Suche innerhalb von reisebuch.de

Mosaikfliesen in Petra / © RKH-Verlag
Mosaikfliesen in Petra / © RKH-Verlag Grundmann GmbH

Junípero Serra

Wäre nicht 1713 der spätere Franziskanermönch Junípero Serra in Petra geboren worden, das Städtchen 5 km nördlich der Straße #715 zwischen Vilafranca und Manacor (seit kurzem wieder mit Bahnstation am Nordrand der Stadt) würde kaum beachtet.

So aber verfügt es über ein interessantes restauriertes Museum, das dem Wirken des Fray Junípero auf seinem Weg von Mexico bis zum heutigen San Francisco gewidmet ist. Diesem Mann und seinen Ordensbrüdern dankt man in Amerika die Gründung von 21 Missionsstationen in Kalifornien, die sich zu Städten entwickelten, von denen viele ihren spanischen Namen bis heute behielten (Los Angeles, Santa Barbara, San Luis Obispo, San José u.a.).

Junípero Serra selbst gilt u.a. als Gründer San Franciscos, seine Büste schmückt das Capitol in Washington. 1776, das Gründungsjahr der Missionsstation San Francisco de Assisi, war zugleich das Jahr der Ausrufung der Unabhängigkeit der Vereinigten Staaten von Amerika. Und so erinnerte man sich 1976 zur 200-Jahr- Feier der USA der Heimatstadt des Paters und schickte Dollars, nachdem man vom desolaten Zustand des kleinen in privater Initiative nur mühsam durchgehaltenen Museums gehört hatte.

 

Museum

Das Museu Junípero Serra befindet sich in der Carrer Barracal (#6-10), die parallel zur schmalen Hauptstraße (Carrer Mayor) durch den Ort läuft. Zwischen beiden liegen auf Höhe des Museums die Kirche St. Bernardi (10-12.30 Uhr und 16-17.30; klingeln!) und eine hübsche Passage mit Bildtafeln der Stationen des größten Mannes der Stadt. Das Museum wird nur bei Voranmeldung geöffnet; Tel. 971 561149. Man kann aber auch in der Carrer P. Miguel #2 klopfen (vom Museum ca. 100 m entfernt nördlich) und um Einlass bitten. Eintritt ist frei, erwartet wird eine Spende ab €3/Person.

Es Celler

Das Restaurant Es Celler (Wegweiser überall im Ort; Carrer de Hospitalet, 200 m von Sant Bernardi entfernt) wirkt immer noch weniger durchgestylt als die Celler in Inca.

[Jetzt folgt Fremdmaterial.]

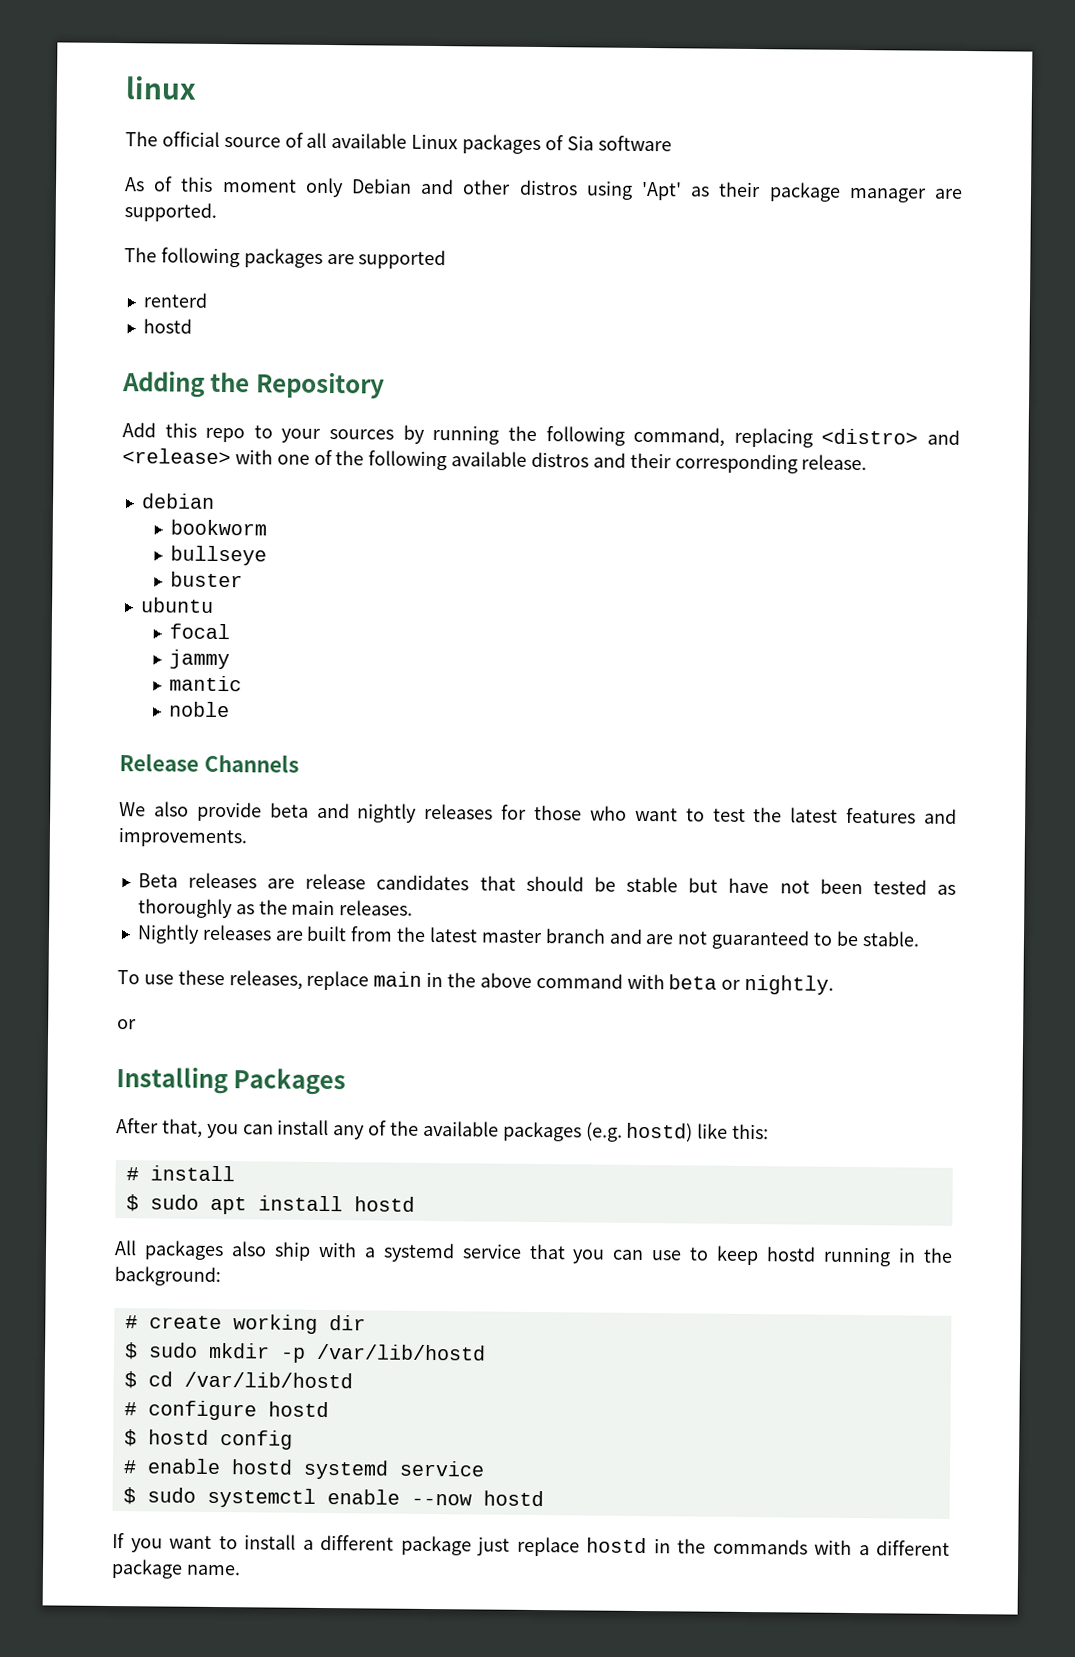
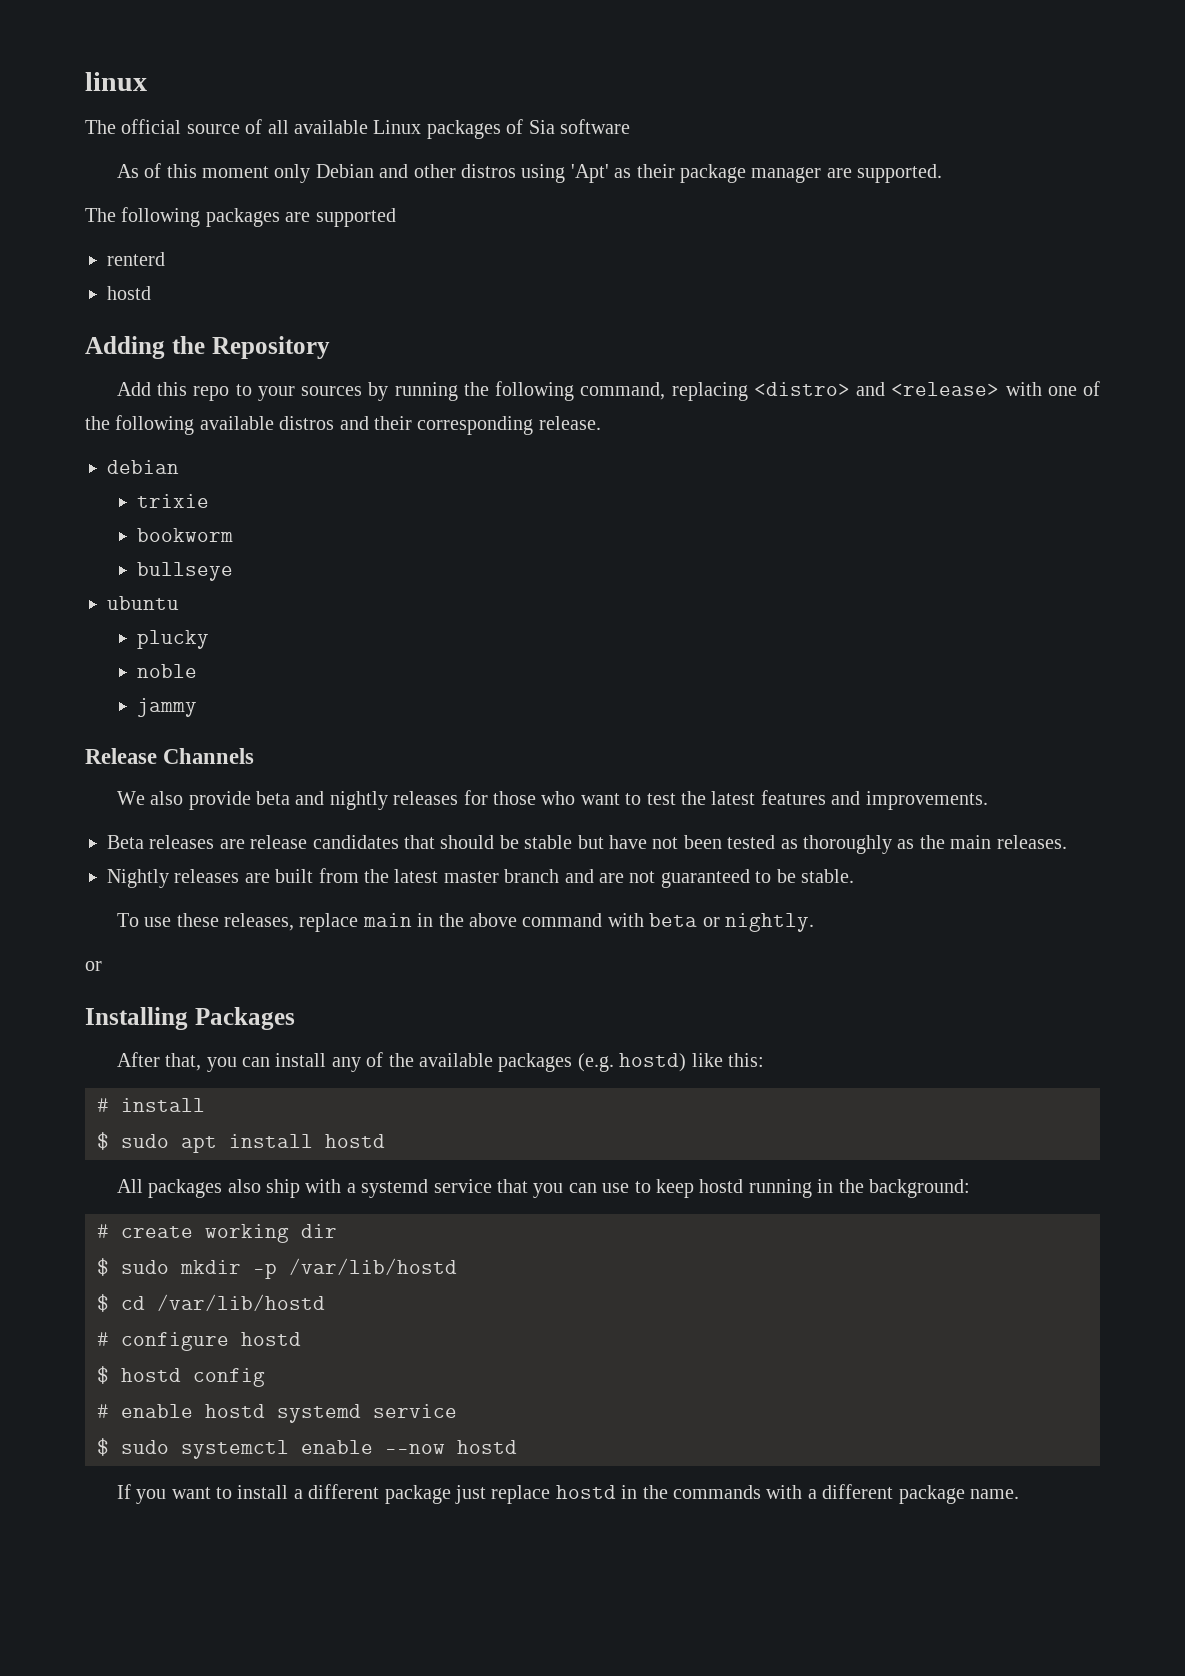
+ trixie
- buster
- focal
+ plucky
+ noble
- mantic
- noble

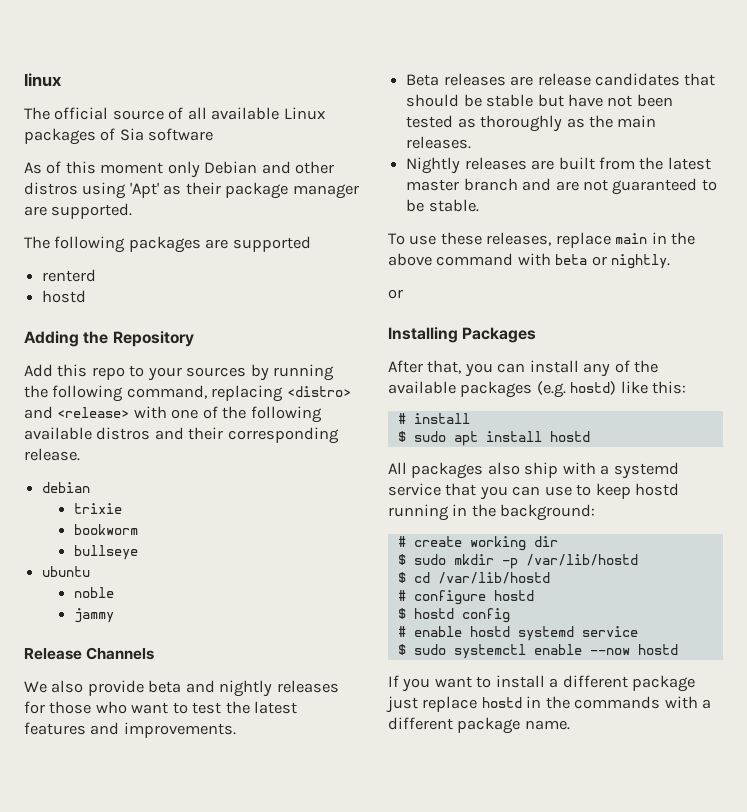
- plucky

Grillfleisch wird dort (bei kühler Witterung) auf der Glut einer von hölzernen (!) Schiebetüren verschlossenen Feuerstelle fertiggegart. Moderate Preise. Eine hübsche Alternative bietet der Innengarten des Restaurants Sa Plaça an der kleinen ganz mit Tischen und Stühlen mehrerer Lokale ringsum vollgestellten Doppelplaça des Ortes. Auch die Küche von Sa Plaça hat einen guten Ruf; gehobenes Preisniveau.



Wein aus Petra

Über den lokalen Bereich hinaus verkaufter Wein aus Petra kommt meist von der Winzerei Oliver. Wie alle anderen Weine aus der zentralen Ebene führt er die Ursprungsbezeichnung Pla i Llevant de Mallorca. Mitten in Petra betreibt Oliver einen Laden: Carrer Sa Font 26, geöffnet Mo-Fr 10-13.45 Uhr und 15.30-18 Uhr, im Juli/August 10-15 Uhr; Tel. 971 561117; www.miqueloliver.com.

Ermita de Bon Any

Vom südlichen Ortsausgang zweigt die (asphaltierte) Zufahrt zur Ermita de Nostra Senyora de Bon Any auf einer bewaldeten Anhöhe ab. Sie ist eine der schöneren Wallfahrtsanlagen Mallorcas. Neben dem Gebäudekomplex mit der (drinnen) fast überladenen Kapelle beeindruckt in erster Linie der Panoramablick über Petra und den Nordosten der Insel. Auf dem Vorplatz laden schwere Steintische und -bänke unter schattigen Bäumen zum Picknick ein (man muss die Utensilien dazu aber vom Parkplatz einige Stufen hochtragen). An Wochenenden gibt es hier viele mallorquinische Ausflügler, aber an Werktagen sieht man nur wenige andere Besucher. Toiletten und Wasser vorhanden. Zur Ermita gehört auch eine einfache Herberge, in der jedermann übernachten darf; Anmeldung ratsam: Tel. 971 561101.